- **TASK PROMPT**
Reproduce exactly, from the data that follows, the line with "border-bottom-width: 4px; border-radius: 4px;", the line with "padding: 0 30px", and every line that lies between them.

Dataset entries:
--

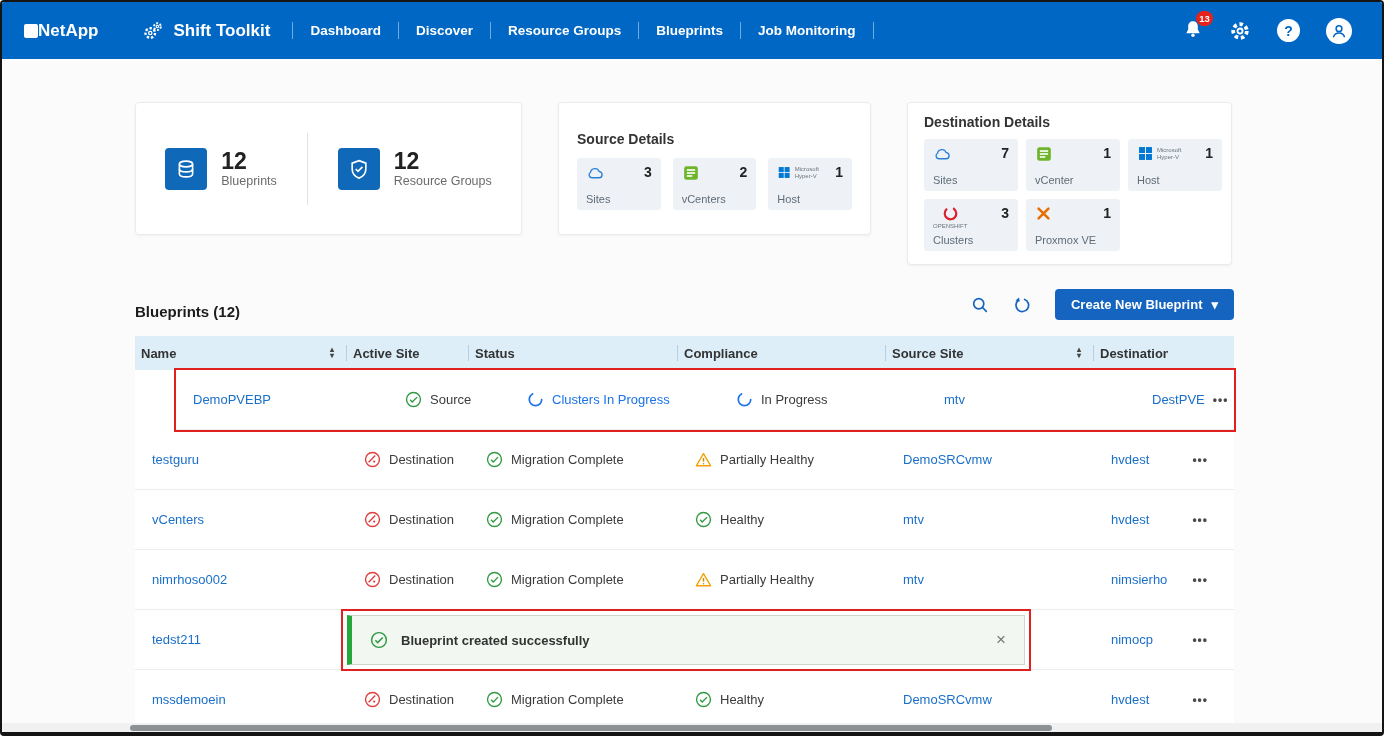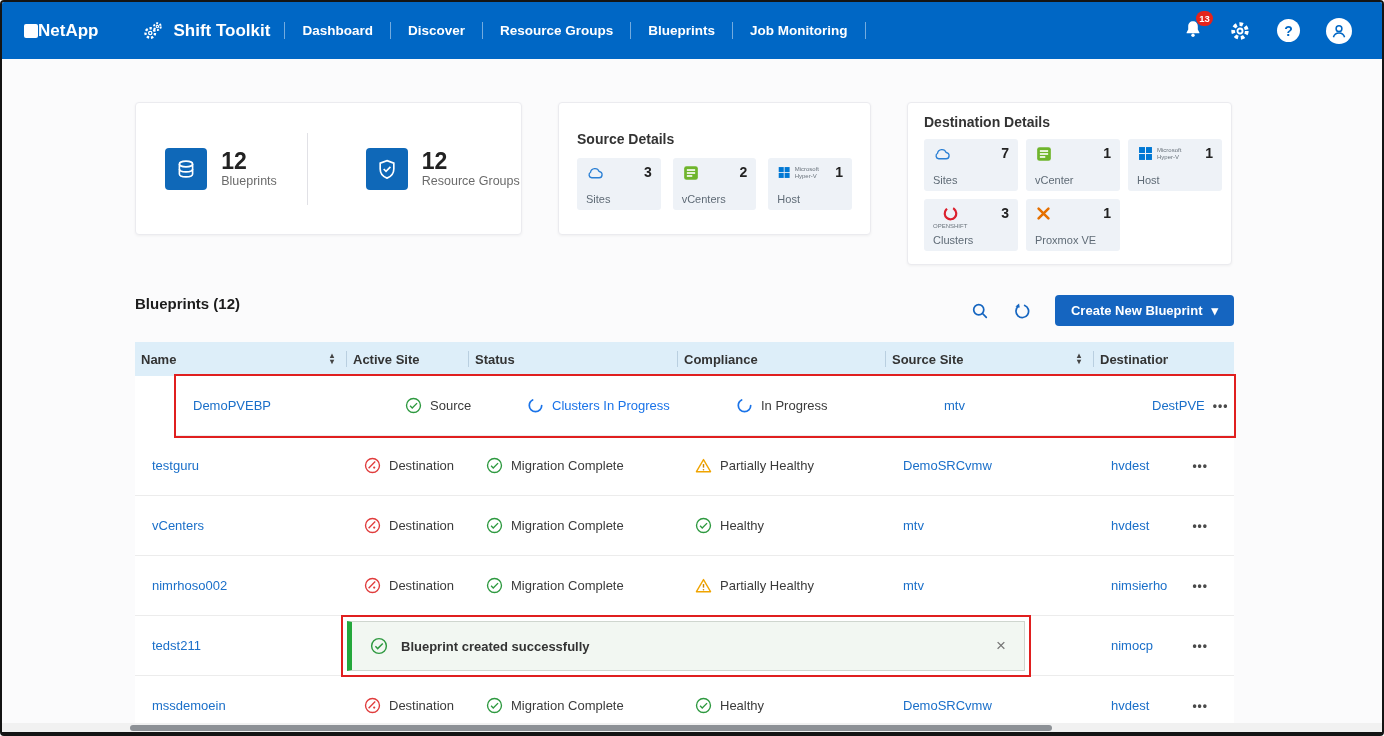--- a/index.html
+++ b/index.html
@@ -6,21 +6,21 @@
   body { font-family: "Liberation Sans", sans-serif; background: #ffffff; }
   .frame { position: relative; width: 1384px; height: 736px; border: 2px solid #141414;
            border-bottom-width: 4px; border-radius: 4px; overflow: hidden; background: #fbfbfc; }
 
   
   .topbar { height: 57px; background: #0067C5; display: flex; align-items: center;
             padding: 0 30px 0 22px; color: #fff; }
   .brand { display: flex; align-items: center; font-size: 17px; font-weight: bold; }
   .brand-mark { width: 14px; height: 14px; background: #fff; border-radius: 2px; }
   .app-title { display: flex; align-items: center; gap: 9px; font-size: 17px; font-weight: bold; margin-left: 44px; }
-  .nav { display: flex; list-style: none; margin-left: 14px; border-left: 1px solid rgba(255,255,255,.45); }
+  .nav { display: flex; list-style: none; margin-left: 22px; border-left: 1px solid rgba(255,255,255,.45); }
   .nav li { display: flex; align-items: center; height: 17px; padding: 0 17px;
             border-right: 1px solid rgba(255,255,255,.45); font-size: 13.5px; font-weight: bold; cursor: pointer; }
   .header-right { margin-left: auto; display: flex; align-items: center; gap: 26px; }
   .bell-wrap { position: relative; cursor: pointer; }
   .badge { position: absolute; top: -8px; right: -10px; background: #e5231b; color: #fff;
            min-width: 17px; height: 15px; border-radius: 8px; font-size: 9.5px; font-weight: bold;
            display: flex; align-items: center; justify-content: center; padding: 0 3px; }
   .circle-btn { width: 23px; height: 23px; border-radius: 50%; background: #fff; color: #0067C5;
                 display: flex; align-items: center; justify-content: center; font-weight: bold;
                 font-size: 14px; cursor: pointer; }
@@ -28,21 +28,21 @@
             display: flex; align-items: center; justify-content: center; cursor: pointer; }
 
   
   .main { padding: 43px 0 0 133px; }
   .cards { display: flex; gap: 36px; align-items: flex-start; }
   .card { background: #fff; border: 1px solid #ebebef; border-radius: 4px;
           box-shadow: 0 1px 3px rgba(0,0,0,.05); }
   .card-title { font-size: 14px; font-weight: bold; color: #333; }
 
   .card.stats { width: 387px; height: 133px; display: flex; align-items: center; justify-content: center; }
-  .stat { display: flex; align-items: center; gap: 14px; margin-left: 28px; }
+  .stat { display: flex; align-items: center; gap: 14px; }
   .sq-icon { width: 42px; height: 42px; border-radius: 4px; background: #0f68b8;
              display: flex; align-items: center; justify-content: center; }
   .stat-col .num { font-size: 23px; font-weight: bold; color: #222; line-height: 1.05; }
   .stat-col .lbl { font-size: 12.5px; color: #6b6b6b; }
   .stat-divider { width: 1px; height: 72px; background: #e1e1e6; margin: 0 30px; }
 
   .card.source { width: 313px; height: 133px; padding: 28px 18px 0; }
   .card.dest   { width: 325px; padding: 11px 16px 13px; }
   .tiles { display: flex; gap: 12px; margin-top: 11px; }
   .tiles-grid { display: grid; grid-template-columns: repeat(3, 94px); gap: 8px; margin-top: 9px; }
@@ -51,21 +51,21 @@
           width: 84px; height: 52px; }
   .tiles-grid .tile { width: auto; }
   .tile-top { display: flex; align-items: flex-start; justify-content: space-between; }
   .tile-top .cnt { font-size: 14px; font-weight: bold; color: #222; }
   .tile-label { font-size: 11px; color: #5f6b76; }
   .ic-col { display: flex; flex-direction: column; align-items: center; gap: 1px; }
   .micro-caption { font-size: 6px; color: #6a737c; line-height: 1.1; max-width: 42px; }
   .ic-row { display: flex; align-items: center; gap: 3px; }
 
   
-  .section-head { width: 1099px; margin-top: 30px; display: flex; align-items: flex-start; }
+  .section-head { width: 1099px; margin-top: 24px; display: flex; align-items: flex-end; }
   .section-title { font-size: 15px; font-weight: bold; color: #1d1d1d; }
   .section-actions { margin-left: auto; display: flex; align-items: center; gap: 24px; }
   .btn-primary { background: #1565c0; color: #fff; border: none; border-radius: 4px;
                  font-family: "Liberation Sans", sans-serif; font-size: 13px; font-weight: bold;
                  padding: 8px 16px; display: flex; align-items: center; gap: 9px; cursor: pointer; }
 
   
   .table { width: 1099px; margin-top: 16px; background: #fff; }
   .thead, .trow { display: grid; grid-template-columns: 212px 122px 209px 208px 208px 1fr; }
   .thead { background: #ddeef9; height: 34px; align-items: center; }

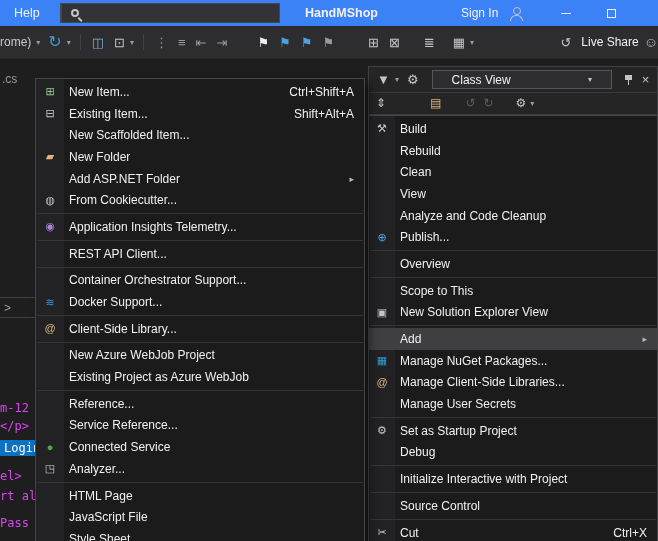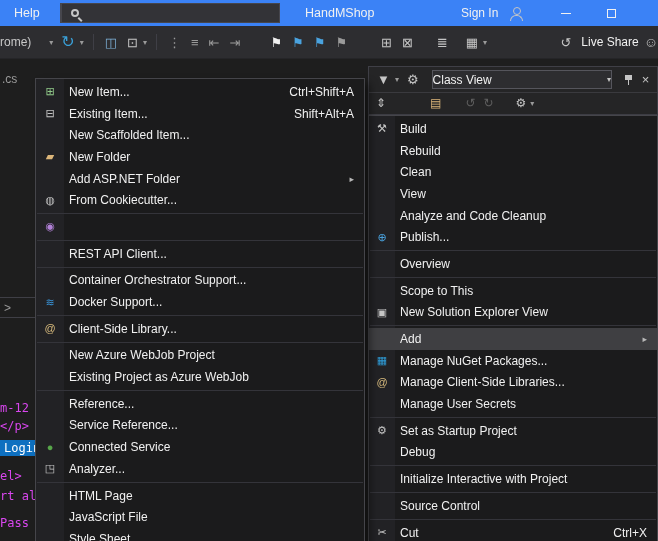--- a/index.html
+++ b/index.html
@@ -14,58 +14,58 @@
   .searchbox{position:absolute;left:60px;top:3px;width:220px;height:20px;background:#333337;
              border:1px solid #46464d;display:flex;align-items:stretch}
   .search-input{flex:1;background:transparent;border:none;outline:none;color:#c8c8c8;
                 font-family:"Liberation Sans",sans-serif;font-size:12px;padding:0 7px}
   .search-input::placeholder{color:#8e8e93}
   .search-btn{width:26px;display:flex;align-items:center;justify-content:center;border-left:1px solid #46464d}
   .mag{position:relative;width:8px;height:8px;border:2px solid #c5c5c5;border-radius:50%}
   .mag::after{content:"";position:absolute;left:6px;top:6px;width:5px;height:2px;background:#c5c5c5;
               transform:rotate(45deg);transform-origin:0 0}
   .app-title{position:absolute;left:305px;top:0;height:26px;display:flex;align-items:center;
-             font-weight:400;font-size:12.5px}
+             font-weight:700;font-size:12.5px}
   .signin{position:absolute;left:461px;top:0;height:26px;display:flex;align-items:center;gap:12px}
   .person{position:relative;width:13px;height:13px}
   .person::before{content:"";position:absolute;left:3px;top:0;width:6px;height:6px;
                   border:1px solid #c5c5c5;border-radius:50%}
   .person::after{content:"";position:absolute;left:0;top:8px;width:11px;height:5px;
                  border:1px solid #c5c5c5;border-bottom:none;border-radius:6px 6px 0 0}
   .winbtn{position:absolute;top:0;width:34px;height:26px;display:flex;align-items:center;justify-content:center}
   .minimize{left:549px}.maximize{left:594px}
   .min-glyph{width:10px;height:1px;background:#f1f1f1}
   .max-glyph{width:9px;height:9px;border:1px solid #f1f1f1}
 
   
   .toolbar{position:absolute;top:26px;left:0;width:658px;height:33px;background:#2d2d30;
            display:flex;align-items:center;z-index:39;border-bottom:1px solid #252528}
   .tb-group{display:inline-flex;align-items:center}
   .tb-icon{font-size:13px;margin:0 5px;color:#c5c5c5;line-height:1}
   .tb-caret{font-size:8px;color:#9a9a9a;margin-right:3px}
   .tb-sep{width:1px;height:16px;background:#3f3f46;margin:0 6px}
   .tb-gap{display:inline-block;height:1px}
   .refresh{color:#3aa0d8;font-size:16px}
-  .browser-dd{display:inline-flex;align-items:center;color:#c8c8c8;gap:18px}
+  .browser-dd{display:inline-flex;align-items:center;color:#c8c8c8;gap:5px}
   .tb-right{margin-left:auto;display:inline-flex;align-items:center;gap:5px}
   .feedback{margin-right:0px;font-size:14px}
 
   
   .frag{position:absolute;white-space:pre;z-index:1}
   .frag-plain{font-size:12px;color:#9a9a9a}
   .frag-code{font-family:"DejaVu Sans Mono",monospace;font-size:12px;color:#d946ef}
   .frag-selected{font-family:"DejaVu Sans Mono",monospace;font-size:12px;color:#ffffff;padding:1px 4px}
   .hline{position:absolute;left:0;width:35px;height:1px;background:#3f3f46;z-index:1}
 
   
   .classview{position:absolute;left:368px;top:66px;width:290px;height:49px;background:#252526;
              border:1px solid #3f3f46;z-index:5}
   .cv-header{height:25px;display:flex;align-items:center;padding:0 3px}
   .cv-titlebox{flex:1;height:19px;margin:0 8px;background:#2d2d30;border:1px solid #55555c;
-               display:flex;align-items:center;padding:0 0;font-size:12px}
+               display:flex;align-items:center;padding:0 19px;font-size:12px}
   .cv-caret{margin-left:auto;font-size:8px;color:#c5c5c5}
   .cv-btn{width:17px;height:17px;display:flex;align-items:center;justify-content:center;
           color:#c5c5c5;font-size:13px}
   .pin-icon{position:relative;width:9px;height:11px}
   .pin-icon::before{content:"";position:absolute;left:1px;top:1px;width:7px;height:5px;background:#c5c5c5}
   .pin-icon::after{content:"";position:absolute;left:4px;top:6px;width:1px;height:5px;background:#c5c5c5}
   .cv-toolbar{height:21px;display:flex;align-items:center;border-top:1px solid #3a3a3e;padding:0 3px}
   .cv-toolbar .tb-icon{font-size:12px;margin:0 4px}
 
   
@@ -300,20 +300,21 @@
         <span class="menu-label">Add ASP.NET Folder</span>
         <span class="submenu-arrow">▸</span>
       </div>
       <div class="menu-item">
         <span class="menu-icon" style="color: rgb(197, 197, 197);">◍</span>
         <span class="menu-label">From Cookiecutter...</span>
       </div>
       <div class="menu-sep"></div>
       <div class="menu-item">
         <span class="menu-icon" style="color: rgb(177, 128, 215);">◉</span>
+        <span class="menu-label">Application Insights Telemetry...</span>
       </div>
       <div class="menu-sep"></div>
       <div class="menu-item">
         <span class="menu-icon"></span>
         <span class="menu-label">REST API Client...</span>
       </div>
       <div class="menu-sep"></div>
       <div class="menu-item">
         <span class="menu-icon"></span>
         <span class="menu-label">Container Orchestrator Support...</span>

--

- **RESULT OF THE TASK**
            border-bottom-width: 4px; border-radius: 4px; overflow: hidden; background: #fbfbfc; }
 
   
   .topbar { height: 57px; background: #0067C5; display: flex; align-items: center;
             padding: 0 30px 0 22px; color: #fff; }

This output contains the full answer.